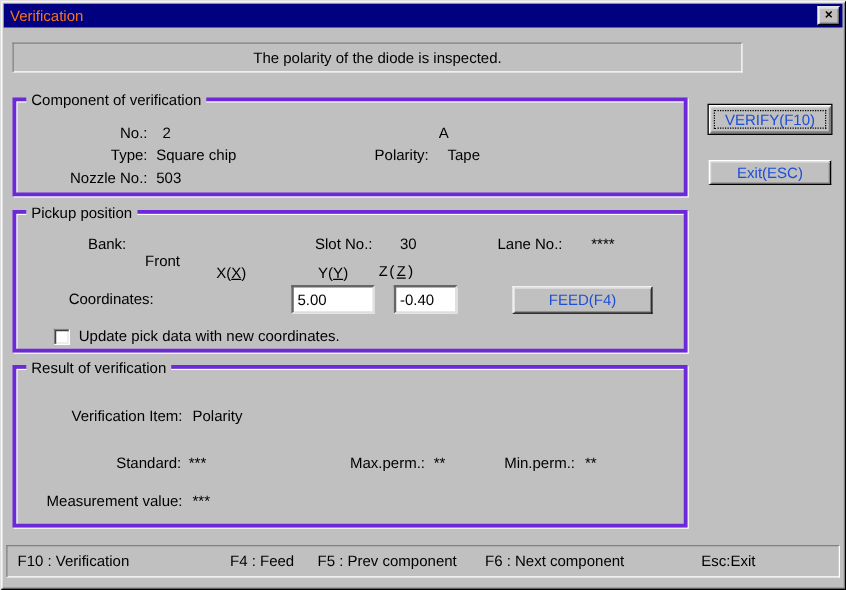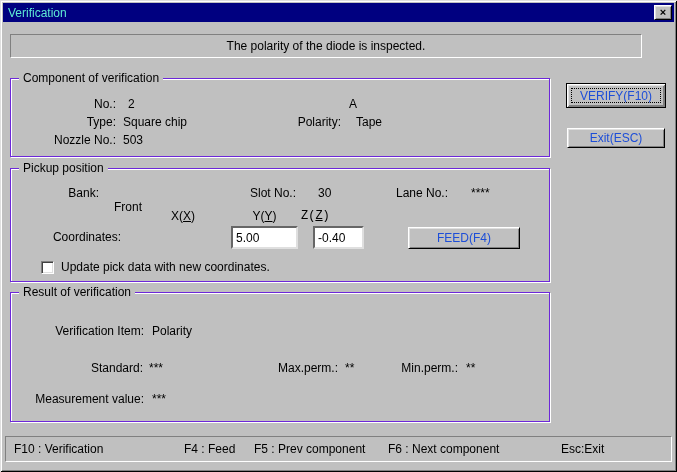--- a/index.html
+++ b/index.html
@@ -13,7 +13,7 @@
   }
   .titlebar {
     position:absolute; left:3px; top:3px; width:671px; height:19px;
-    background:#000080; color:#5eead4; display:flex; align-items:center;
+    background:#000080; color:#f97316; display:flex; align-items:center;
     padding-left:5px;
   }
   .closebtn {

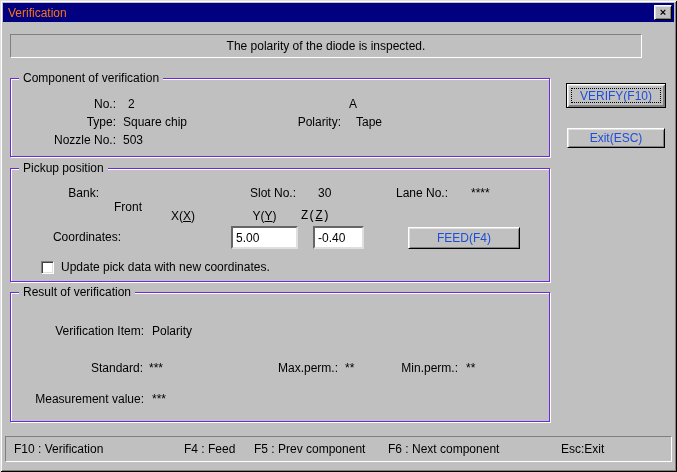--- a/index.html
+++ b/index.html
@@ -28,7 +28,7 @@
     background:#c0c0c0;
   }
   .msgbar {
-    position:absolute; left:10px; top:34px; width:632px; height:24px;
+    position:absolute; left:10px; top:34px; width:584px; height:24px;
     display:flex; align-items:center; justify-content:center;text-align:right;
   }
   .group {

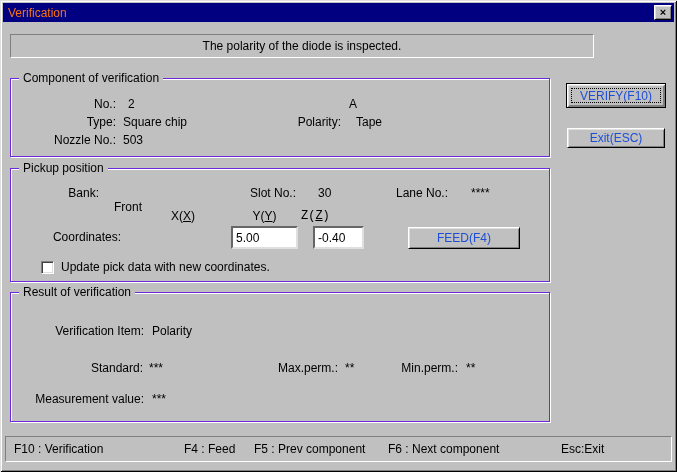--- a/index.html
+++ b/index.html
@@ -33,7 +33,7 @@
   }
   .group {
     position:absolute; background:#c0c0c0;
-    border:1px solid #6d28d9;
+    border:3px solid #6d28d9;
     box-shadow: inset 1px 1px 0 #ffffff, 1px 1px 0 #ffffff;
   }
   .group-title {

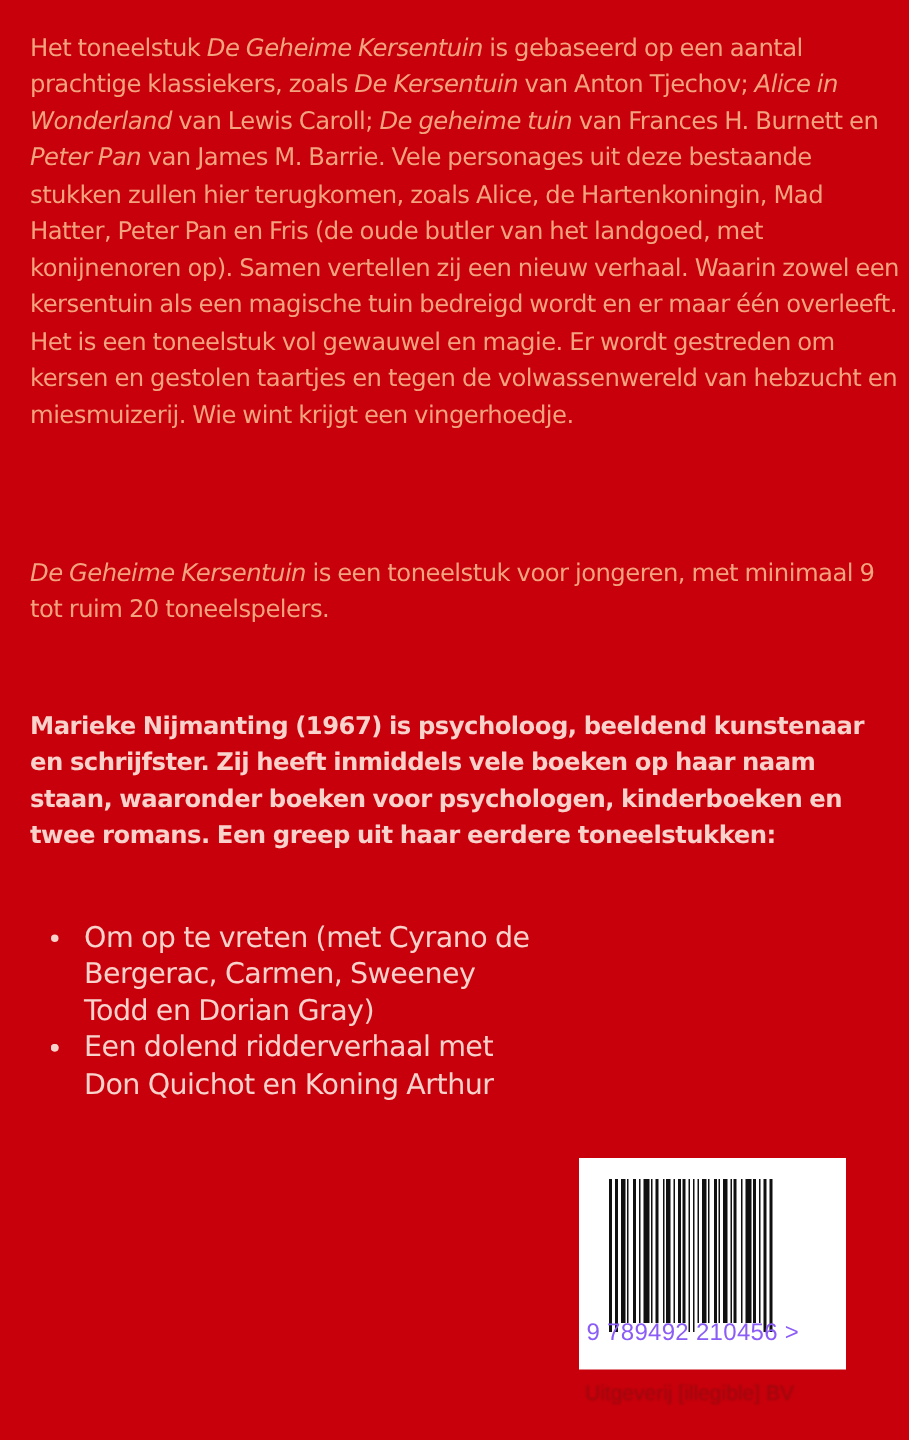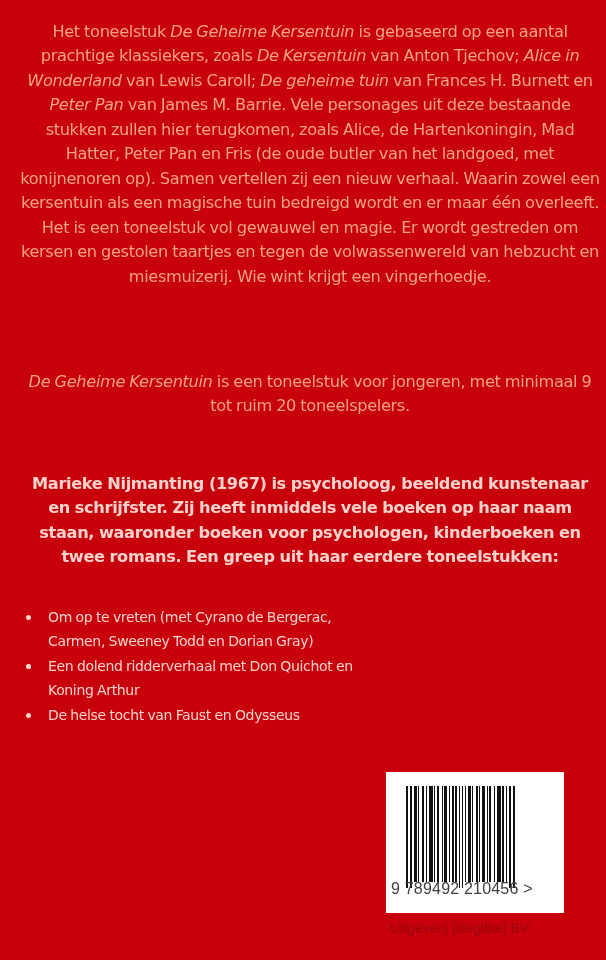--- a/index.html
+++ b/index.html
@@ -22,7 +22,6 @@
       line-height: 24.45px;
       letter-spacing: -0.35px;
       word-spacing: -0.5px;
-      text-align: center;
     }
     .peach { color: #f3a47f; }
     .light { color: #f9d2cc; font-weight: bold; }

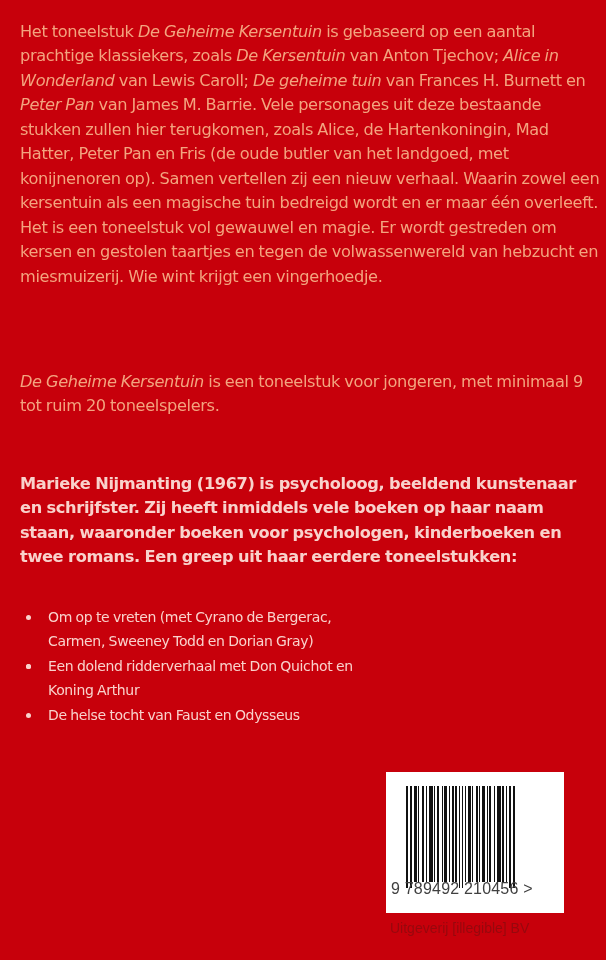--- a/index.html
+++ b/index.html
@@ -34,10 +34,10 @@
       left: 20px;
       top: 601px;
       width: 330px;
-      margin: 4px;
+      margin: 12px;
       padding: 0;
       list-style: none;
-      font-size: 14px;
+      font-size: 19px;
       line-height: 24.45px;
       letter-spacing: -0.35px;
       word-spacing: -0.5px;

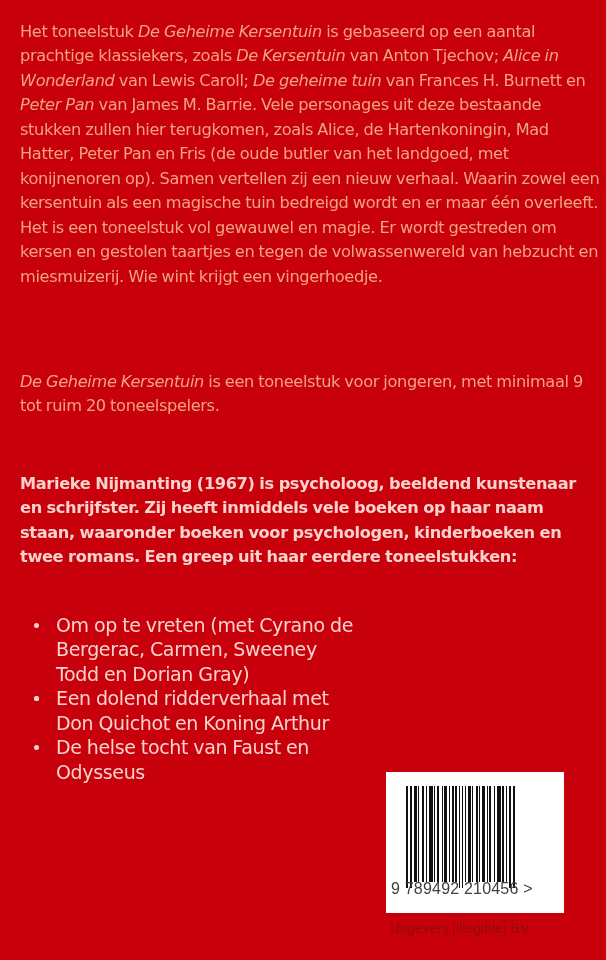--- a/index.html
+++ b/index.html
@@ -124,7 +124,6 @@
   <li><span class="bullet"></span><span>Om op te vreten (met Cyrano de Bergerac, Carmen, Sweeney Todd en Dorian Gray)</span></li>
   <li><span class="bullet"></span></li>
   <li><span class="bullet"></span><span>Een dolend ridderverhaal met Don Quichot en Koning Arthur</span></li>
-  <li><span class="bullet"></span><span>De helse tocht van Faust en Odysseus</span></li>
 </ul>
 
 <div class="barcode-box">

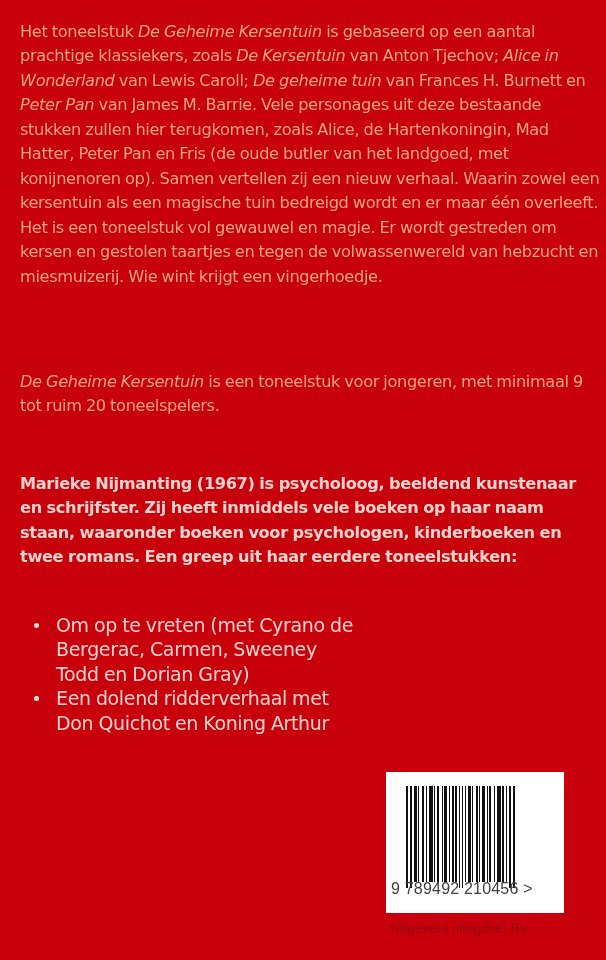--- a/index.html
+++ b/index.html
@@ -91,7 +91,7 @@
       width: 170px;
       font-family: "Liberation Sans", sans-serif;
       font-size: 16px;
-      color: #404040;
+      color: #8b5cf6;
       letter-spacing: 0.2px;
       white-space: pre;
     }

------------------------------------------------------------

■ **Assigned task**
Exact copy, pictures excluded: repeat the lines from the top of the material through the line with "top:34px; width:632px; height:24px;".

■ **Response to this task**
--- a/index.html
+++ b/index.html
@@ -13,7 +13,7 @@
   }
   .titlebar {
     position:absolute; left:3px; top:3px; width:671px; height:19px;
-    background:#000080; color:#5eead4; display:flex; align-items:center;
+    background:#000080; color:#f97316; display:flex; align-items:center;
     padding-left:5px;
   }
   .closebtn {

--- a/index.html
+++ b/index.html
@@ -28,7 +28,7 @@
     background:#c0c0c0;
   }
   .msgbar {
-    position:absolute; left:10px; top:34px; width:632px; height:24px;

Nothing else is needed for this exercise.